*** Information shown Section Begins ***

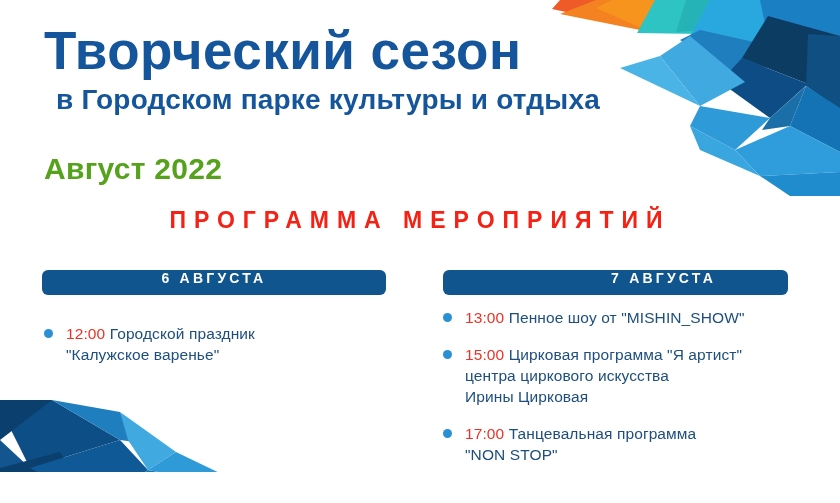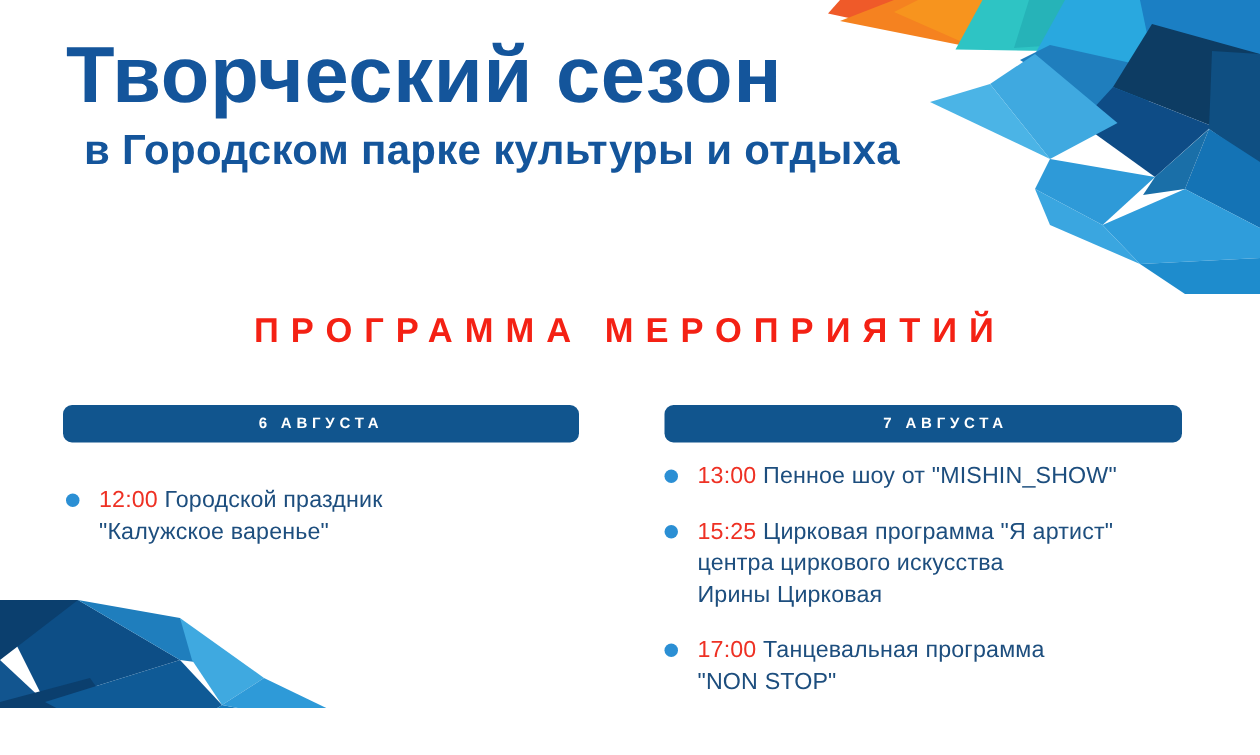"Август 2022" div.title-month { html: none -> <div>Август 2022</div> }
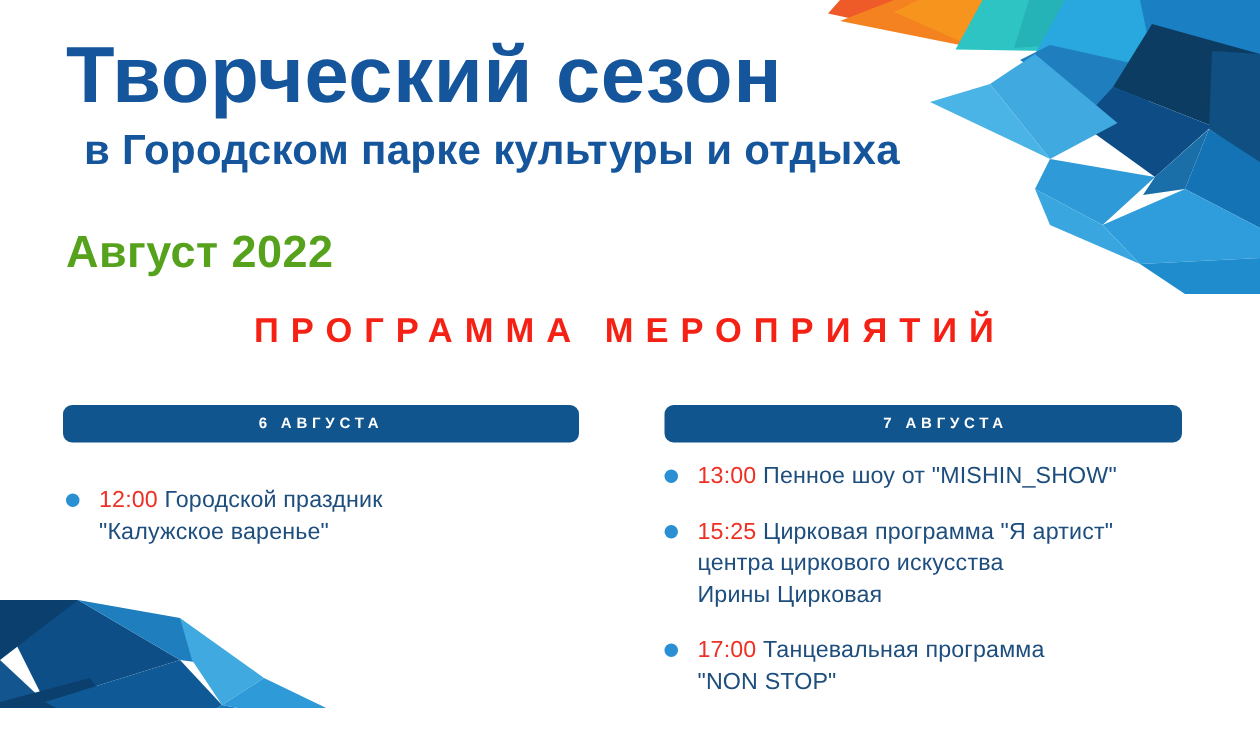"6 АВГУСТА" .day-bar { align-items: center -> flex-start; font-size: 10px -> 14px }
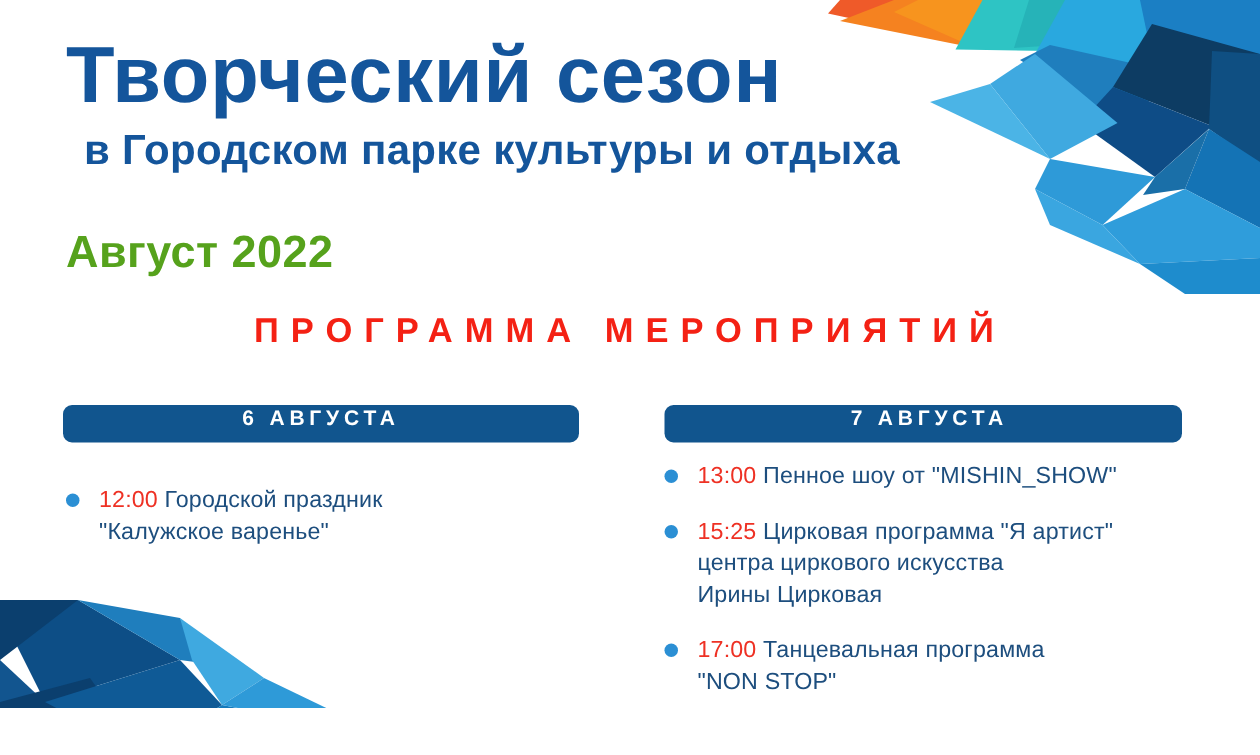"7 АВГУСТА" .day-bar.right { padding-right: 116px -> 72px }
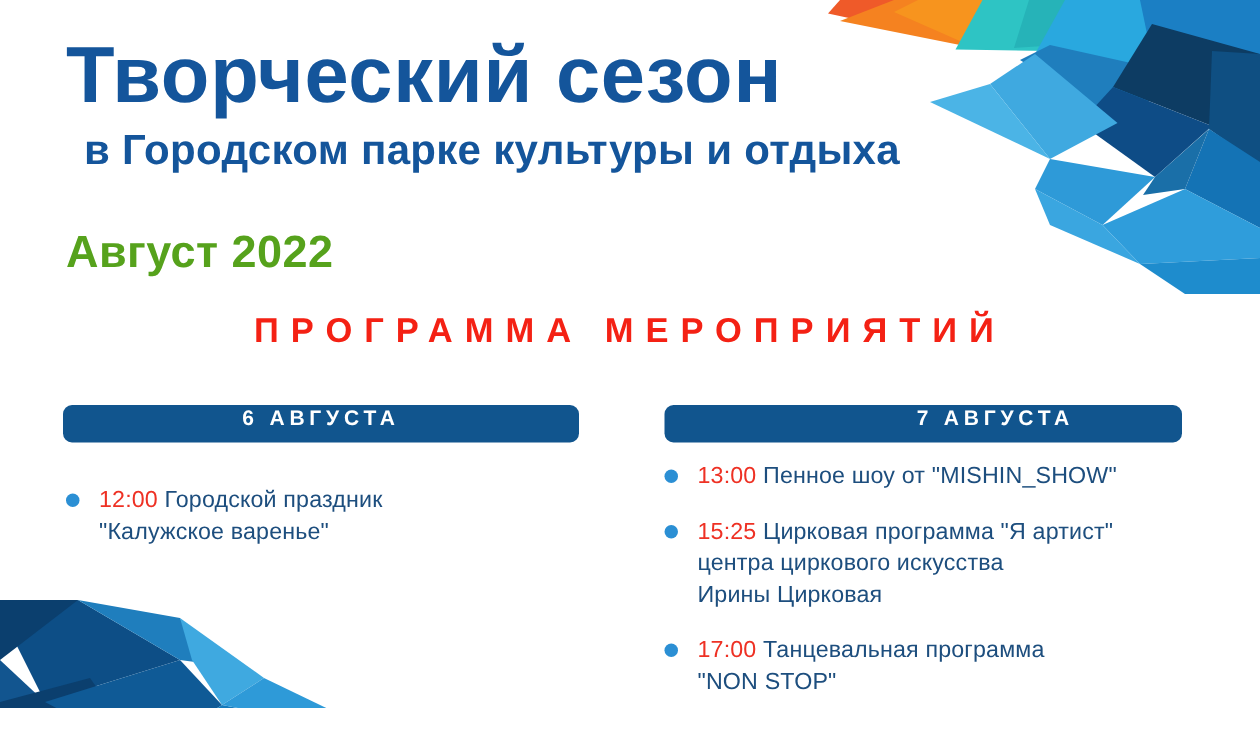"15:25" span.time { text: 15:25 -> 15:00 }
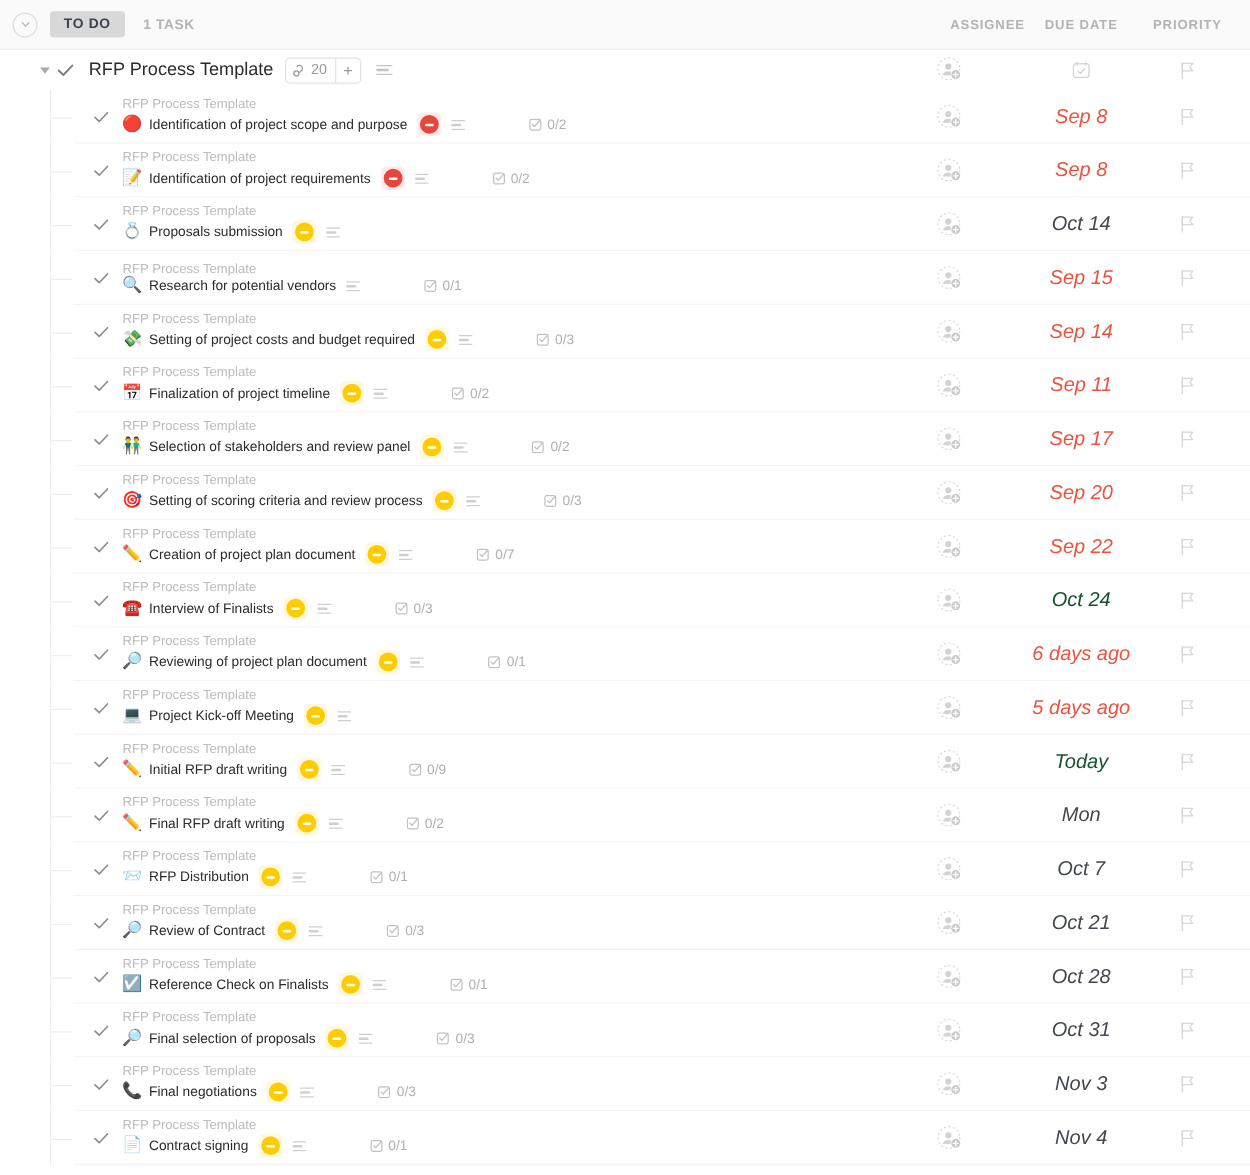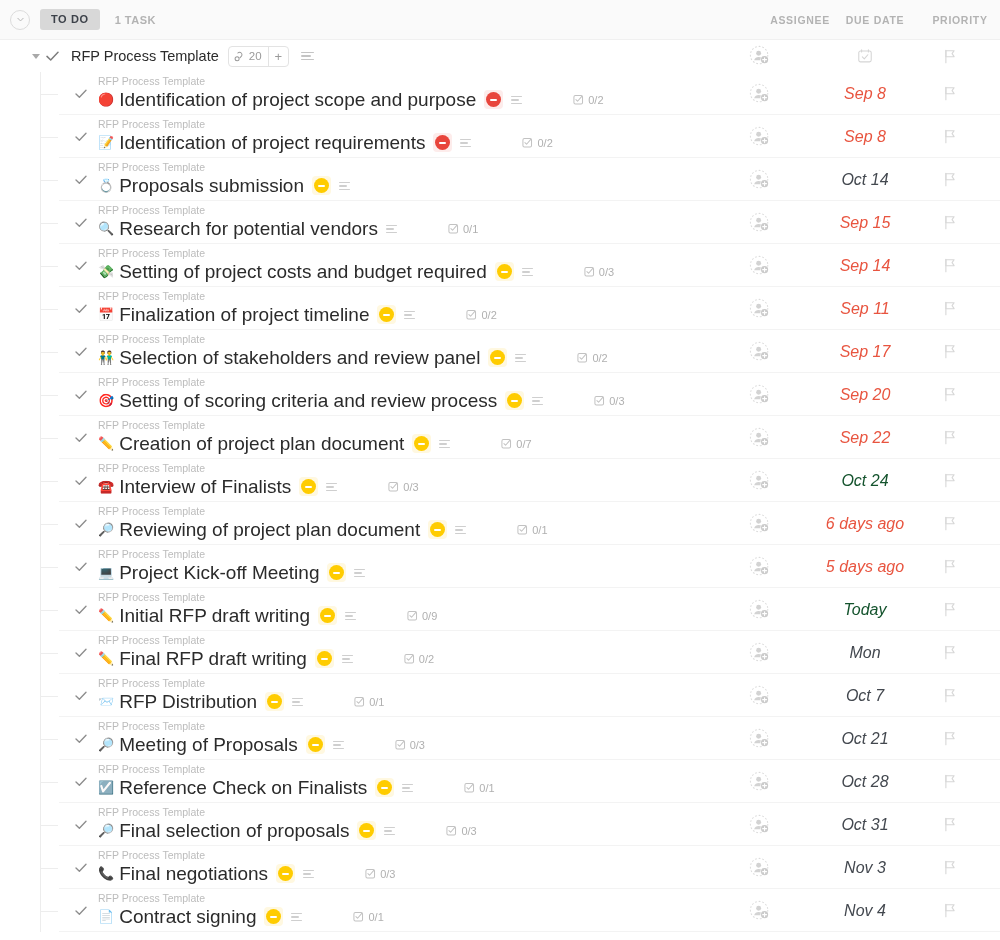"PRIORITY" .col-priority { padding-right: 0 -> 10px }
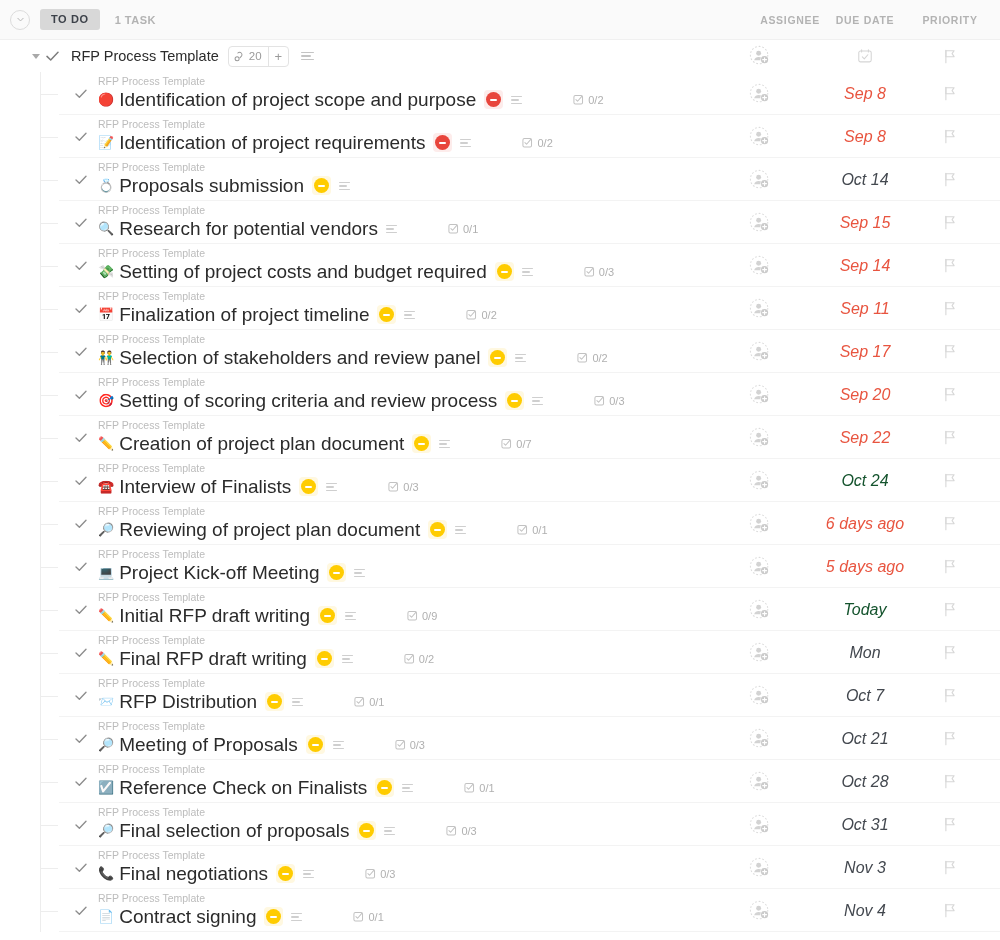"Identification of project scope and" .task-title { font-size: 19px -> 11px }
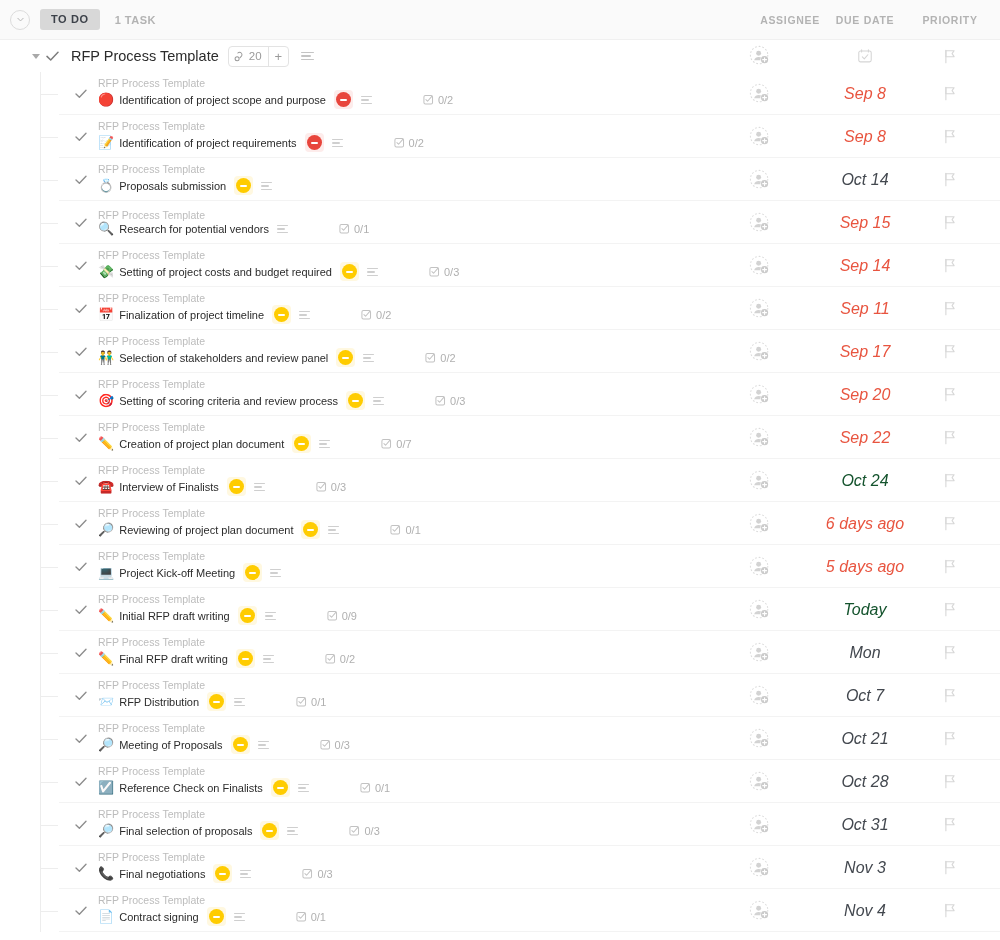"Meeting of Proposals" span.task-title { text: Meeting of Proposals -> Review of Contract }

*** Information shown Section Ends ***

§ **Task prompt**
The material above holds pictures; leave them out. Repeat exactly the lines from the one containing "align-items: center ->" through the one containing "of project scope", and nothing else.

§ **Answer below**
"6 АВГУСТА" .day-bar { align-items: center -> flex-start; font-size: 10px -> 14px }
"7 АВГУСТА" .day-bar.right { padding-right: 116px -> 72px }
"15:25" span.time { text: 15:25 -> 15:00 }
"PRIORITY" .col-priority { padding-right: 0 -> 10px }
"Identification of project scope and" .task-title { font-size: 19px -> 11px }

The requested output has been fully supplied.